Afin de s’affranchir de la dépendance coûteuse au diesel et au fioul lourd, les autorités privilégient un modèle hybride combinant le gaz naturel et l’hydroélectricité. Le potentiel est considérable, le pays disposant de ressources hydrauliques estimées entre 5 000 et 6 000 MW, encore largement inexploitées.
Parallèlement à l’écologisation de sa production, le Gabon place l’équité sociale au cœur de sa feuille de route. Le plan vise à atteindre un taux d’accès à l’électricité supérieur à 95 % en raccordant environ 87 500 nouveaux foyers, améliorant ainsi directement le quotidien de près de 347 000 citoyens.
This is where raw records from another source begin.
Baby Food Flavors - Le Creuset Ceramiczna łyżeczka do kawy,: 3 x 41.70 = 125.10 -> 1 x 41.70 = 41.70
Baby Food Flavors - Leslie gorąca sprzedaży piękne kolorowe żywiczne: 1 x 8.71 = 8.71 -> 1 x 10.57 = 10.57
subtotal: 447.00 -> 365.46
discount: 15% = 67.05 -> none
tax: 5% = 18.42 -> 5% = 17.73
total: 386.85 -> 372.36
Le défi du financement et de la modernisation
Cette transition énergétique d’envergure nationale requiert des investissements à la hauteur de ses ambitions. Pour la période 2026-2030, l’enveloppe globale des financements nécessaires est estimée à 4,2 milliards de dollars américains. Face à l’ampleur de ce montant, l’État gabonais compte fortement sur la mobilisation des capitaux privés par le biais de partenariats stratégiques. Ces projections financières devront néanmoins être précisées et validées lors de la prochaine publication du Plan directeur de production, de transport et de distribution.
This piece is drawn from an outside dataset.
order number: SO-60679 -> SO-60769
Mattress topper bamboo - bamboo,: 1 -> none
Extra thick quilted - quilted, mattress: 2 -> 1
Au-delà de la quête de financements, le véritable enjeu de cette politique résidera dans la modernisation des infrastructures existantes. Bien que la capacité installée hors autoproduction atteignait déjà 886 MW en 2024, l’efficacité du réseau national demeure perfectible. Les acteurs du secteur sont confrontés à des pertes techniques récurrentes, des tensions financières persistantes et des défis majeurs liés à la qualité du service. La réussite de la « Mission 300 » version gabonaise dépendra donc de la capacité du pays à réaliser ses grands projets structurants tout en corrigeant les faiblesses de son réseau de distribution.